Section 89 of the Constitution Act, 1867 () is a provision of the Constitution of Canada relating to the first elections after Confederation in the provinces of Ontario, Quebec and Nova Scotia. 

The Constitution Act, 1867 is the constitutional statute which established Canada.  Originally named the British North America Act, 1867, the Act continues to be the foundational statute for the Constitution of Canada, although it has been amended many times since 1867.  It is now recognised as part of the supreme law of Canada.

Constitution Act, 1867

The Constitution Act, 1867 is part of the Constitution of Canada and thus part of the supreme law of Canada.  It was the product of extensive negotiations by the governments of the British North American provinces in the 1860s. The Act sets out the constitutional framework of Canada, including the structure of the  federal government and the powers of the federal government and the provinces.  Originally enacted in 1867 by the British Parliament under the name the British North America Act, 1867, in 1982 the Act was brought under full Canadian control through the Patriation of the Constitution, and was renamed the Constitution Act, 1867.  Since Patriation the Act can only be amended in Canada, under the amending formula set out in the Constitution Act, 1982.

Text of section 89 

Section 89 reads:
{{Bquote|First Elections89 Each of the Lieutenant Governors of Ontario, Quebec, and Nova Scotia shall cause Writs to be issued for the First Election of Members of the Legislative Assembly thereof in such Form and by such Person as he thinks fit, and at such Time and addressed to such Returning Officer as the Governor General directs, and so that the First Election of Member of Assembly for any Electoral District or any Subdivision thereof shall be held at the same Time and at the same Places as the Election for a Member to serve in the House of Commons of Canada for that Electoral District.}}

Section 89 is found in Part V of the Constitution Act, 1867, dealing with provincial constitutions.  It has not been amended since the Act was enacted in 1867.

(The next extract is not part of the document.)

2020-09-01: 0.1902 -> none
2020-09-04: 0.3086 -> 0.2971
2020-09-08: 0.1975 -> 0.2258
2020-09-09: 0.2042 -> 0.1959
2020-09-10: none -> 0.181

Purpose and interpretation

Section 89 provided the mechanism for elections in the two new provinces of Ontario and Quebec, and also required an election in the existing province of Nova Scotia.  The Lieutenant Governors of each province were to issue writs for the general elections, which were held concurrently with the elections for the new federal Parliament, and at the same voting locations.  That approach would minimise confusion in the elections for the new governments.

The provinces of Ontario and Quebec were created by the Constitution Act, 1867'', replacing the old Province of Canada.  Since the Parliament of the Province of Canada no longer existed, elections were necessary for the new legislatures of Ontario and Quebec.  Section 81 of the Act required that the new provincial legislatures meet within six months of the union, which occurred on July 1, 1867.

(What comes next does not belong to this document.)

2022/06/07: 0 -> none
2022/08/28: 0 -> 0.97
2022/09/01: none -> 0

Nova Scotia was included in the provision because the previous election for the Nova Scotia House of Assembly had been held in May 1863, and by law the Assembly lasted for four years.

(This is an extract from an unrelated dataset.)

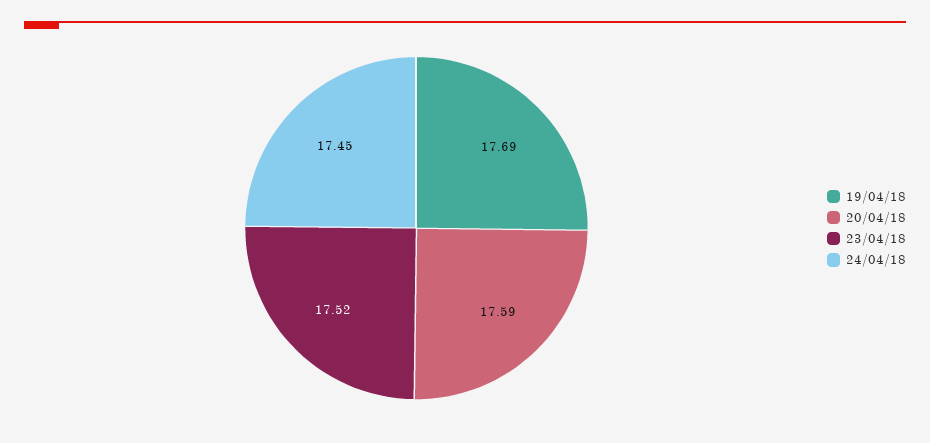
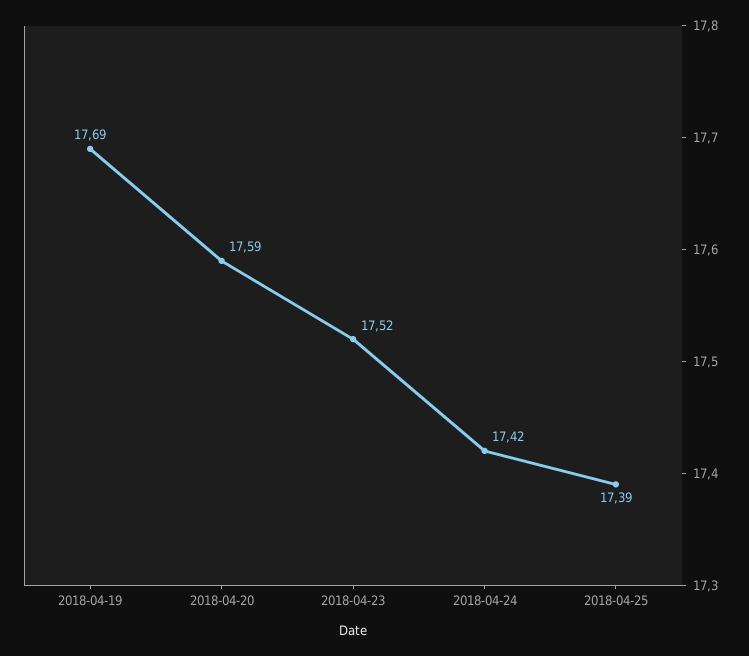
24/04/18: 17.45 -> 17.42
2018-04-25: none -> 17.39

New Brunswick was not included in the provision because there had been a general election in May and June of 1866, so there was no need for an immediate election in that province.

The 1867 federal election was spread over several weeks, as had been the practice in the Province of Canada, rather than being held on a single day.  The federal election period ran from August 7 to September 20, 1867.  Quebec also held its first election during the months of August and September, but the Ontario general election was instead held on a single day, September 3, 1867.  The Nova Scotia election was also held on a single day, September 18, 1867.

Related provisions
Section 69 of the Act created the Legislature of Ontario.

Section 71 of the Act created the Legislature of Quebec.

Section 81 of the Act required the Legislatures of Ontario and Quebec to be summoned within six months of the date of the union, which occurred on July 1, 1867.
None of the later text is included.